Ärger: Unmittelbar nach der Pause wurde eine Opernnacht wegen Regens abgebrochen. Besucher sollen ihr Eintrittsgeld zurückfordern, rät die Verbraucherzentrale.

Xanten. Die schönsten Arien und Chöre aus den berühmtesten Opern, und das vor der überragenden Kulisse des Amphitheaters in Xanten: Ein Genuss, dachte sich auch Hanno Germann aus Krefeld und buchte zwei Karten für die Veranstaltung unter freiem Himmel. Doch aus dem Genuss wurde Ärger, denn schon kurz nach der Pause wurde die Galanacht der Oper abgebrochen.

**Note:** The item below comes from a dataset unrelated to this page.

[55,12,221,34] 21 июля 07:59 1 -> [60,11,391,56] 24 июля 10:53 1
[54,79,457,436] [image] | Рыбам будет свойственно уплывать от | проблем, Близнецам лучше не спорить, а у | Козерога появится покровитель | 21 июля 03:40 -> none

Es regnete beständig am letzten Sonntag rund um die Arena in Xanten. Dennoch hielt das Publikum standhaft aus, erinnert sich Germann. Auch nach der Pause waren die Plätze noch gut besetzt in der historischen Spielstätte. Doch nur ein Stück später verließ der Dirigent die Bühne.

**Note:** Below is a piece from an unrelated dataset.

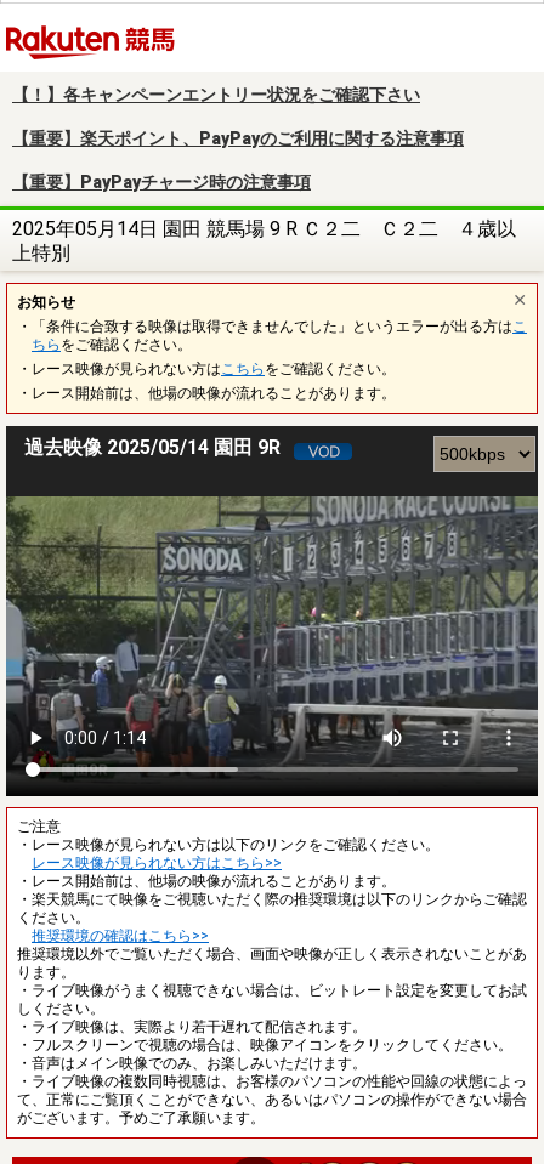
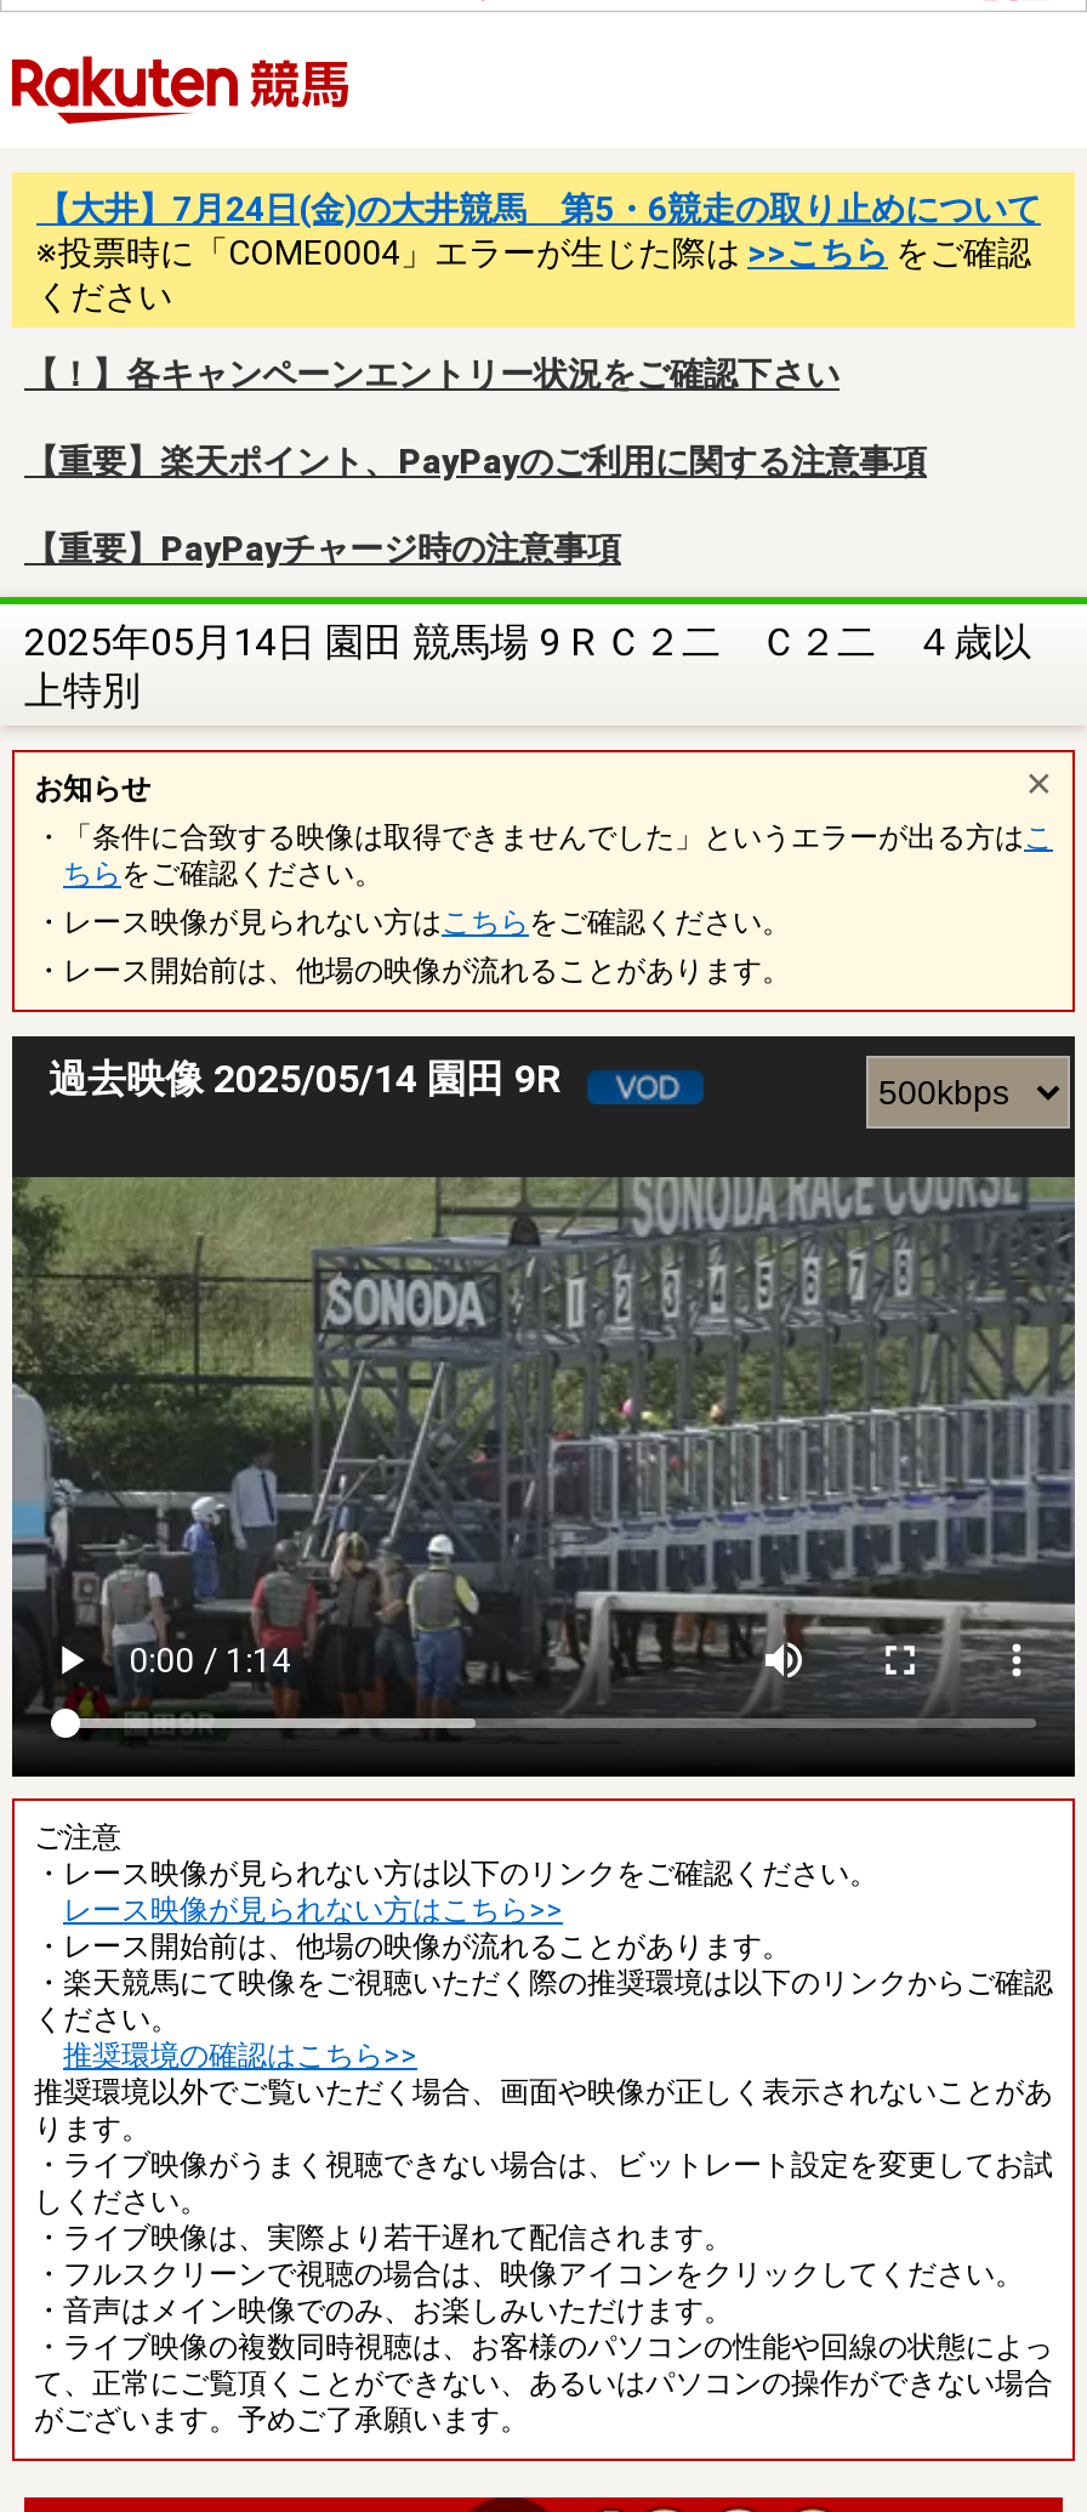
none -> [36,189,1041,315] 【大井】7月24日(金)の大井競馬 第5・6競走の取り止めについて | ※投票時に「COME0004」エラーが生じた際は>>こちらをご確認 | ください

Kurz nach der Pause packten die Musiker ihre Instrumente zusammen

Die Musiker guckten irritiert, sagt Germann. Dann seien auch sie aufgestanden, hätten ihre Instrumente zusammengepackt und die Bühne verlassen. Eine Mitarbeiterin habe sich dann ans Mikrofon gestellt und die Veranstaltung für beendet erklärt. Andernfalls würden die Instrumente durch die Feuchtigkeit beschädigt, bat sie um Verständnis.

"Der Zuschauer muss das nicht ausbaden."

Jürgen Schröder, Verbraucherzentrale NRW

"Das verstehe ich ja auch", sagt Germann. "Aber auf meiner Eintrittskarte stand ausdrücklich ’findet auch bei Regen statt’". Anderenfalls, so der Opernfreund, hätte er die Karten auch gar nicht gekauft.

Denn der Spaß war teuer. "88 Euro habe ich für eine Eintrittskarte gezahlt", sagt der Krefelder und ist sauer auf den Veranstalter.

Zu Recht, meint Jürgen Schröder von der Verbraucherzentrale NRW. Es gehe nicht an, dass der Veranstalter das Risiko allein auf den Besucher übertrage. "Der Zuschauer muss das nicht ausbaden." Der Besucher erkaufe mit der Eintrittskarte eine Dienstleistung, erläutert der Jurist der Verbraucherzentrale. Wenn diese Leistung nicht erbracht werde, habe der Besucher einen Anspruch auf Rückerstattung.

Schröder empfiehlt deshalb den geschädigten Konzertbesuchern, sich an den Veranstalter zu wenden und zumindest eine teilweise Rückerstattung des Eintrittspreises einzufordern.